The parish has three conservation areas: Nonington, Church Street and Nonington, Easole Street were both designated in 1973 and Frogham in 1989. As of August 2023 there are more than fifty listed buildings/structures in the parish of Nonington.

=== Easole Street ===
The Old Malthouse on Sandwich Road, dated 1704, is of brick and rendered timber frame construction under a hipped, thatched roof. A feature is the thatched hoist housing roof. Adjoining the original building are early 19th century extensions of brick under tiled and pantiled roofs. At the junction with Mill Lane stands the early 19th century, Lime Tree Cottage with weather boarded side elevations and a front facade of imitation ashlar masonry. In Mill Lane are a pair of gabled cottages by architect, George Devey for William Oxenden Hammond.
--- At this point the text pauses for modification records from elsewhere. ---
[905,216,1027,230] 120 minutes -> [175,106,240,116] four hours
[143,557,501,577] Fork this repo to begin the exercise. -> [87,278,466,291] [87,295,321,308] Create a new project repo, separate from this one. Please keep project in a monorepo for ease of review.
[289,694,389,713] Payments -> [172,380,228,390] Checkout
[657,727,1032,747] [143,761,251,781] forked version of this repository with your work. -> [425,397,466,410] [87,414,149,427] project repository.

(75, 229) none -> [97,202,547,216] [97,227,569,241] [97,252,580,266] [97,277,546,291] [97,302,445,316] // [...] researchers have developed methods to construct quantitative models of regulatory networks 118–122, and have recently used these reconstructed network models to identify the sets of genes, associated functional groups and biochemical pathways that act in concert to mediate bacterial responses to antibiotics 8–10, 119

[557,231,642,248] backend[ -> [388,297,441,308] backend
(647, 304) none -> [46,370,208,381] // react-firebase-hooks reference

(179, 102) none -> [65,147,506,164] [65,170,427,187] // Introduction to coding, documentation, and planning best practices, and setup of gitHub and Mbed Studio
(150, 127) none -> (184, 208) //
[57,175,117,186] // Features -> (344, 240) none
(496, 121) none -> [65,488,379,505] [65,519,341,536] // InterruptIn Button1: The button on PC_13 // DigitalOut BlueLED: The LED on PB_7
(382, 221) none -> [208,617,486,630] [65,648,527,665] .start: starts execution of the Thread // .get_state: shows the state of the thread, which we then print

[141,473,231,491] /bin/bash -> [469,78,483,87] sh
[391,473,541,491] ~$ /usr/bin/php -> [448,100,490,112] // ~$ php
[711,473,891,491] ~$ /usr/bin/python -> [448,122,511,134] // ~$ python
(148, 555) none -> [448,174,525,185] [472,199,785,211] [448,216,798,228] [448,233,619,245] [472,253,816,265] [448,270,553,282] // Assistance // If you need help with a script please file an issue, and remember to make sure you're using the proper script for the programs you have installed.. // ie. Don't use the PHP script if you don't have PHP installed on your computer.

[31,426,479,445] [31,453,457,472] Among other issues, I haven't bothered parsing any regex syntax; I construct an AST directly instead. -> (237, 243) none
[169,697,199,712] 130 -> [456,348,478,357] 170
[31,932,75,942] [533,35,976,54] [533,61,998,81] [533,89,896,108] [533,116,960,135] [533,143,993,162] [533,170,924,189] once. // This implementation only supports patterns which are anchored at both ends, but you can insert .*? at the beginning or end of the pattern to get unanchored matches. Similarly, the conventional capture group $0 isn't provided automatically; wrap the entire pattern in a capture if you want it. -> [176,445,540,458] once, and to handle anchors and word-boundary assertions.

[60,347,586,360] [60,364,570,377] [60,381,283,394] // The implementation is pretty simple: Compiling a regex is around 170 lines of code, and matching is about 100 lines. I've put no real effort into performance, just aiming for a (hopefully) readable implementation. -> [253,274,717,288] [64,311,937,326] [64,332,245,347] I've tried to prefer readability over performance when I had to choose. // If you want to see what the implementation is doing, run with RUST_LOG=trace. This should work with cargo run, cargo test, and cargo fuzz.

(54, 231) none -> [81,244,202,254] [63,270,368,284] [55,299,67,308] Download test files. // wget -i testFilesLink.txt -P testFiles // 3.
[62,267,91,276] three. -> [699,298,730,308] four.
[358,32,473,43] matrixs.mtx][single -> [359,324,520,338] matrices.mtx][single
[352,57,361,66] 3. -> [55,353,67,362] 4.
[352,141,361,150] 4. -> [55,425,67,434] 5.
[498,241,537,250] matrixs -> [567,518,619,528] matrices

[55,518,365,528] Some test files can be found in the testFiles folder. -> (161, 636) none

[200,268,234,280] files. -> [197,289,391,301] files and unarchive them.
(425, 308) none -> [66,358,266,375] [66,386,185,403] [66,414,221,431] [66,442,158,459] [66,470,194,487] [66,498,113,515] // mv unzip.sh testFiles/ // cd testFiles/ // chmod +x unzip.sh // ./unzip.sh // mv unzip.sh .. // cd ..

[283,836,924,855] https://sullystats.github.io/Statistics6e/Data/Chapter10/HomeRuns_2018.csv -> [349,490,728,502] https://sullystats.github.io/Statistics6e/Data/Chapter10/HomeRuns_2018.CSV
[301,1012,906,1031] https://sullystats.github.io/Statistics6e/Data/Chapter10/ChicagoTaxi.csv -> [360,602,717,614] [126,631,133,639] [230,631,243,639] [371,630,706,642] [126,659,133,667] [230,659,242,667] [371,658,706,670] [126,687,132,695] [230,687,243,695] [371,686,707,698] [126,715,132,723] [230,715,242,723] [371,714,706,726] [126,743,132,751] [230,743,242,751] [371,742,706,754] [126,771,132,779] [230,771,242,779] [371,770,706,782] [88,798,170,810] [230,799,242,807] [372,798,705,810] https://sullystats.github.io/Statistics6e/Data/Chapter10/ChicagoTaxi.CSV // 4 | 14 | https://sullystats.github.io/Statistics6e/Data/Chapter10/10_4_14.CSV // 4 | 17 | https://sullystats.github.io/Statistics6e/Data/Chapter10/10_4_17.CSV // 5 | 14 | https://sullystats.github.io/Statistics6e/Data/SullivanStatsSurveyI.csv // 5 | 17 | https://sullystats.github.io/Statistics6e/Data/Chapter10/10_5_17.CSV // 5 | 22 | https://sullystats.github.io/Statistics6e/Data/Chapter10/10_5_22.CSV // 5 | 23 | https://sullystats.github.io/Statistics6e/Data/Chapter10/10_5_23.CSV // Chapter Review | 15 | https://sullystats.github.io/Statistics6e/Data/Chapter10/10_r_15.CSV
Tall Chimneys and Bramley Cottage were built in 1878–9 of stone and red brick with blue diaper pattern; roughcast upper and exposed timber to front gable. In the same style is Red Tiles on Beauchamps Lane, now converted to a single dwelling. Southdown Cottage dates from the 13th century and merits a Grade II* listing. It is in the form of a hall house and is of plaster panel and timber frame construction with a thatched roof.

=== Vicarage Lane ===
In Vicarage Lane stands Toll Cottage which dates back to the 15th century or earlier. Its timber frame is infilled with plaster and set on a flint and brick base.